Artinya: “Tidak akan bergeser kedua kaki anak Adam di hari kiamat dari sisi RabbNya, hingga dia ditanya tentang lima perkara (yaitu): tentang umurnya untuk apa ia habiskan, tentang masa mudanya untuk apa ia gunakan, tentang hartanya dari mana ia dapatkan, dan dalam hal apa (hartanya tersebut) ia belanjakan serta apa saja yang telah ia amalkan dari ilmu yang dimilikinya.” (HR. at-Tirmidzi)
Hadirin Jamaah Jum’at Rahimakumullah
Memanfaatkan umur dengan sebaik-baiknya adalah kunci menuju kesuksesan.
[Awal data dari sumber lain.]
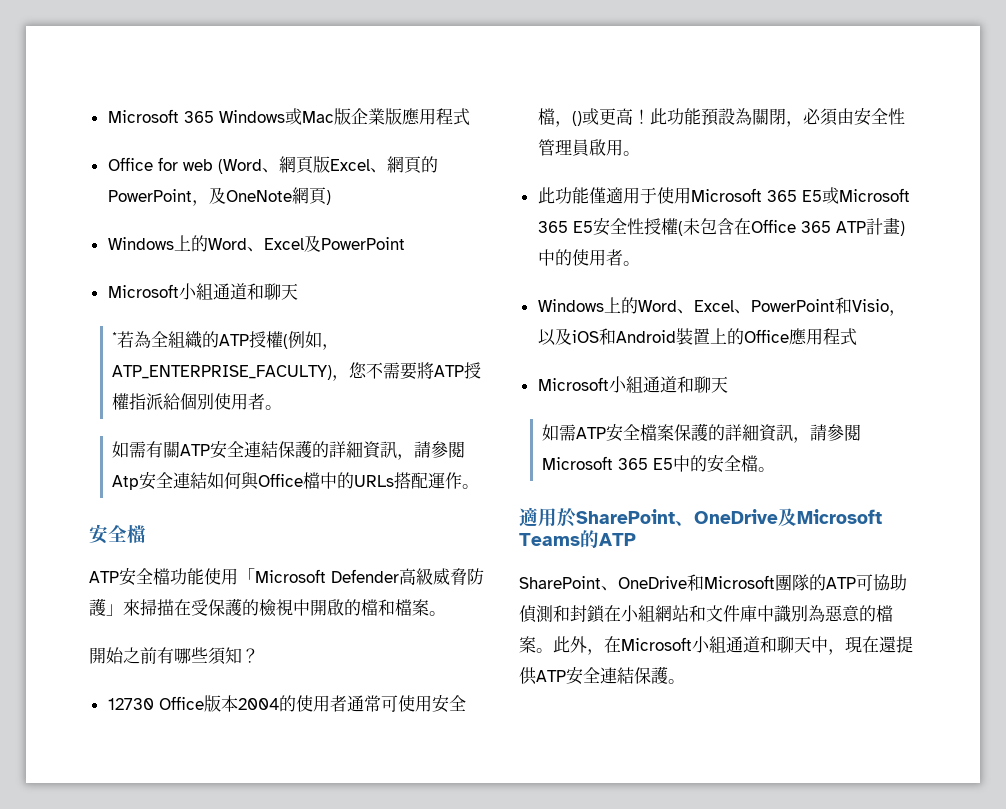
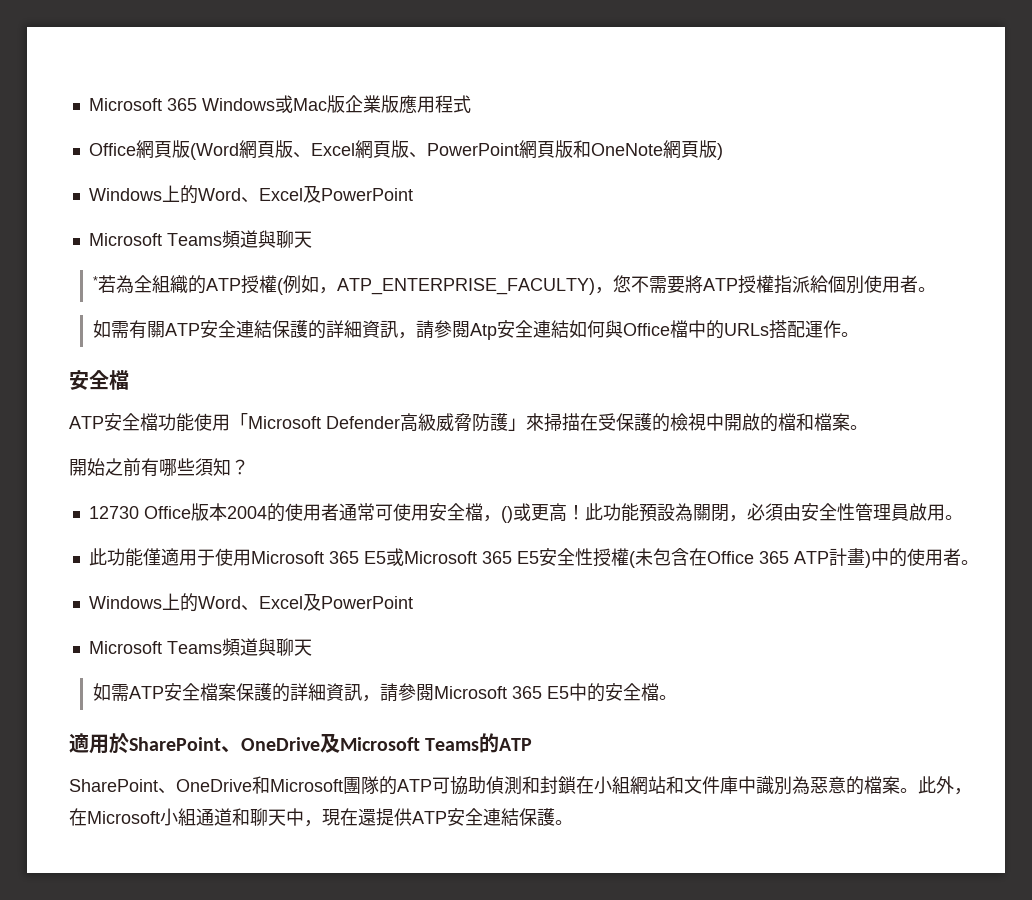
- Office for web (Word、網頁版Excel、網頁的PowerPoint，及OneNote網頁)
+ Office網頁版(Word網頁版、Excel網頁版、PowerPoint網頁版和OneNote網頁版)
  Windows上的Word、Excel及PowerPoint
- Microsoft小組通道和聊天
+ Microsoft Teams頻道與聊天
  此功能僅適用于使用Microsoft 365 E5或Microsoft 365 E5安全性授權(未包含在Office 365 ATP計畫)中的使用者。
- Windows上的Word、Excel、PowerPoint和Visio，以及iOS和Android裝置上的Office應用程式
- Microsoft小組通道和聊天
+ Windows上的Word、Excel及PowerPoint
+ Microsoft Teams頻道與聊天

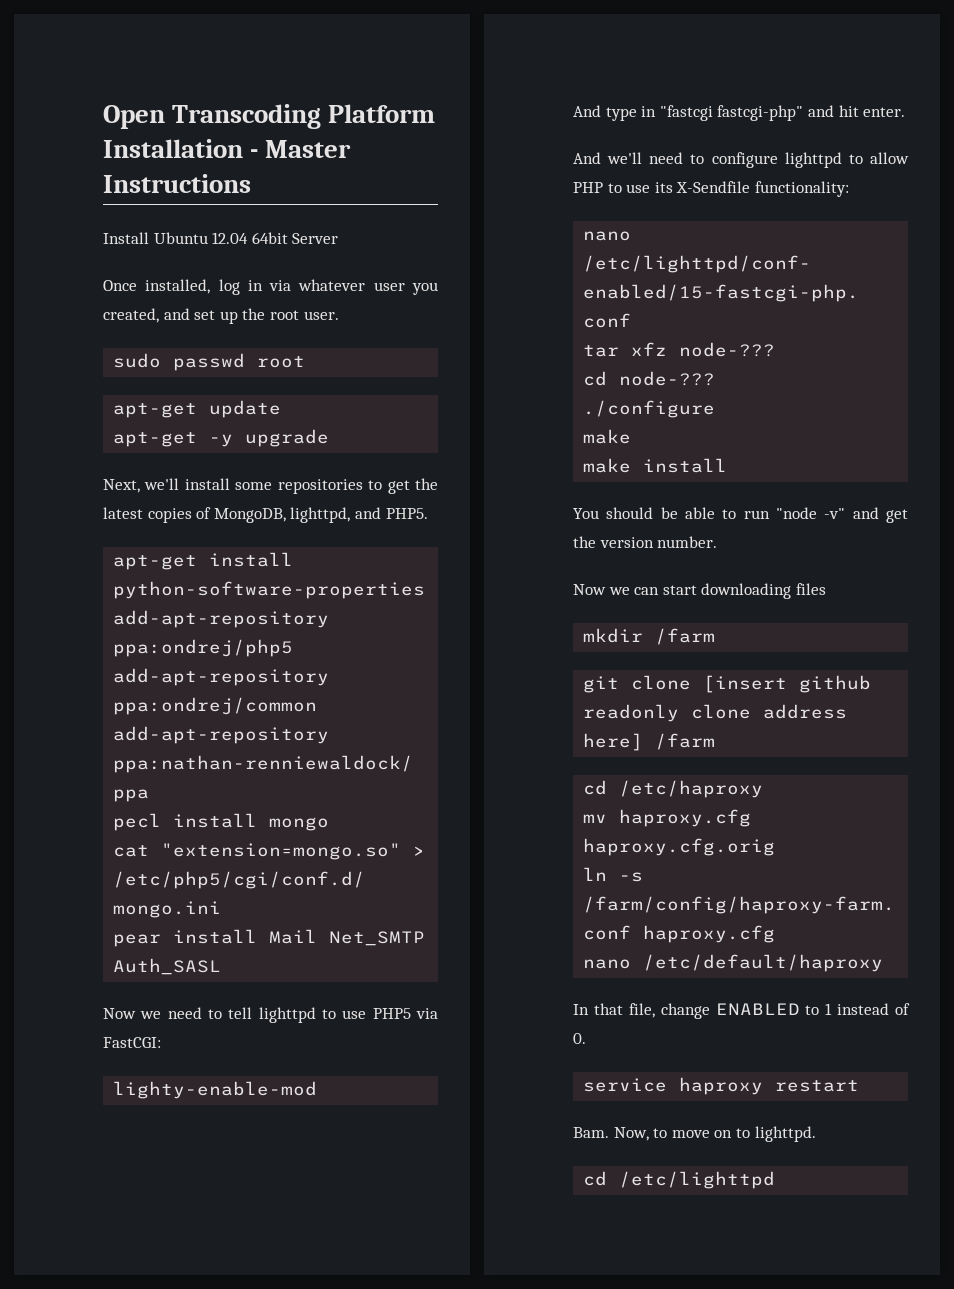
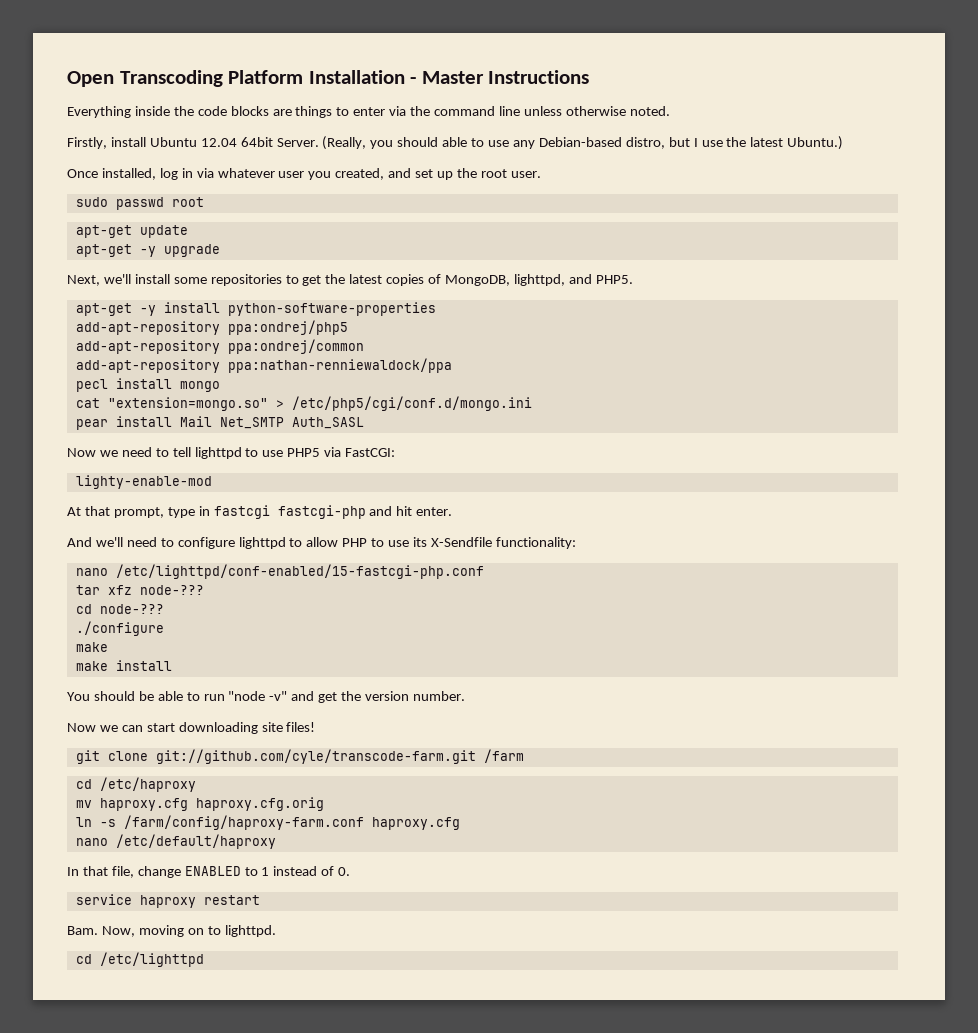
- Install Ubuntu 12.04 64bit Server
+ Everything inside the code blocks are things to enter via the command line unless otherwise noted.
+ Firstly, install Ubuntu 12.04 64bit Server. (Really, you should able to use any Debian-based distro, but I use the latest Ubuntu.)
- apt-get install python-software-properties
+ apt-get -y install python-software-properties
- And type in "fastcgi fastcgi-php" and hit enter.
+ At that prompt, type in fastcgi fastcgi-php and hit enter.
- Now we can start downloading files
- mkdir /farm
+ Now we can start downloading site files!
- git clone [insert github readonly clone address here] /farm
+ git clone git://github.com/cyle/transcode-farm.git /farm
- Bam. Now, to move on to lighttpd.
+ Bam. Now, moving on to lighttpd.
Ada banyak kisah orang sukses yang memanfaatkan waktunya. Dan, hampir semua orang sukses adalah orang yang memanfaatkan waktunya dengan baik.
Sebaliknya, orang gagal adalah orang yang tidak bisa memanfaatkan waktu dengan baik. Waktu-waktu yang dimanfaatkan orang beriman itu seharusnya seperti yang dilakukan para sahabat dan pejuang jaman Rasulullah. Di mana pada siang hari mereka seperti singa di padang pasir yang berjuang tanpa lelah sedangkan malam harinya dihabiskan dengan beribadah seperti rahib-rahib.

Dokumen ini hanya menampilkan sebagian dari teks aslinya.